### [Work task]
The answer must be every line from the entries below that includes "class".

### [Data extract]
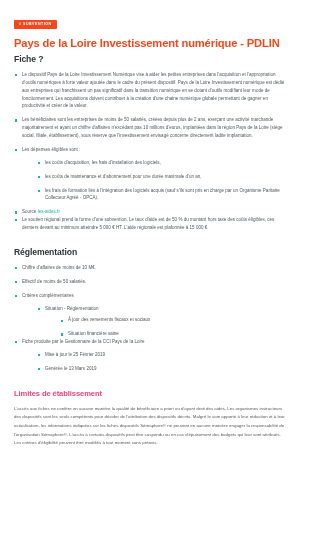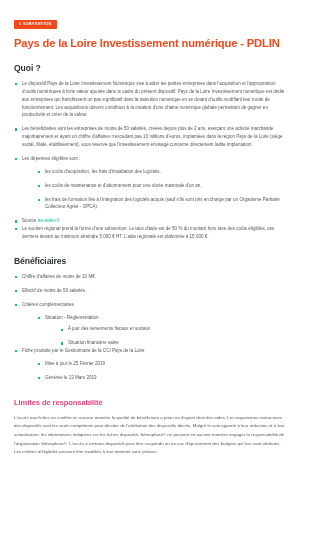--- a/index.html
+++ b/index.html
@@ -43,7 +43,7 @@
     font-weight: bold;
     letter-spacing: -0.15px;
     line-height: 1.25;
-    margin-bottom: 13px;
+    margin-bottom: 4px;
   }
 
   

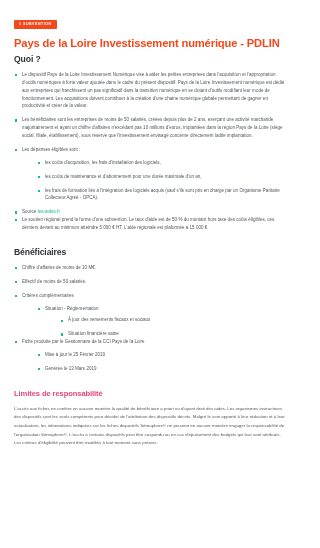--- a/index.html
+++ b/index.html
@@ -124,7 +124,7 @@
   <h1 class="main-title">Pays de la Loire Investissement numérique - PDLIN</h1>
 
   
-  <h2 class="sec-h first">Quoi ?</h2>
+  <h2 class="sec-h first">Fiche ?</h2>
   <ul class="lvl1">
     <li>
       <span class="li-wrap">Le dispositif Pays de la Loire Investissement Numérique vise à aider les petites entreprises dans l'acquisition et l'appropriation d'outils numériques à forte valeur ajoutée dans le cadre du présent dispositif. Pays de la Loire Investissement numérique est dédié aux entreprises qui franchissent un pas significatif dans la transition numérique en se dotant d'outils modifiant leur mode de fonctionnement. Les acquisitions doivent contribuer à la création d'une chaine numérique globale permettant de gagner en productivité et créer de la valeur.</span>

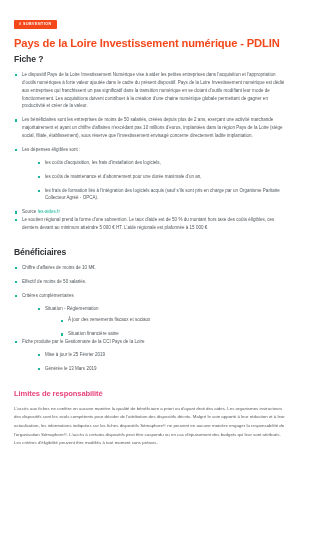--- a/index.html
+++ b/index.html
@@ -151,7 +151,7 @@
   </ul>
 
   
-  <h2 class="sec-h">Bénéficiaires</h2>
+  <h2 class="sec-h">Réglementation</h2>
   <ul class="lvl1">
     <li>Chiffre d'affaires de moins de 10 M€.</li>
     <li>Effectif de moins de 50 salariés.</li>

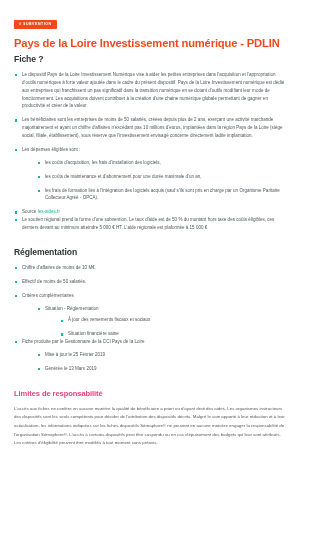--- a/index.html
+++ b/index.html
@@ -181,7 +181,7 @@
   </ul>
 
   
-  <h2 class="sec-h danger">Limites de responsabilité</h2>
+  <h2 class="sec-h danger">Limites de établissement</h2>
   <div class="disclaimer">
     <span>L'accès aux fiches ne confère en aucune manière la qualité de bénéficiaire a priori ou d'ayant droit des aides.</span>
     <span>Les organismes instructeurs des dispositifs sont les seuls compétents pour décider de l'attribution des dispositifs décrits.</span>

### [Output below]
   <h1 class="main-title">Pays de la Loire Investissement numérique - PDLIN</h1>
-  <h2 class="sec-h first">Quoi ?</h2>
+  <h2 class="sec-h first">Fiche ?</h2>
   <ul class="lvl1">
       <span class="li-wrap">Le dispositif Pays de la Loire Investissement Numérique vise à aider les petites entreprises dans l'acquisition et l'appropriation d'outils numériques à forte valeur ajoutée dans le cadre du présent dispositif. Pays de la Loire Investissement numérique est dédié aux entreprises qui franchissent un pas significatif dans la transition numérique en se dotant d'outils modifiant leur mode de fonctionnement. Les acquisitions doivent contribuer à la création d'une chaine numérique globale permettant de gagner en productivité et créer de la valeur.</span>
-  <h2 class="sec-h">Bénéficiaires</h2>
+  <h2 class="sec-h">Réglementation</h2>
   <ul class="lvl1">
-  <h2 class="sec-h danger">Limites de responsabilité</h2>
+  <h2 class="sec-h danger">Limites de établissement</h2>
   <div class="disclaimer">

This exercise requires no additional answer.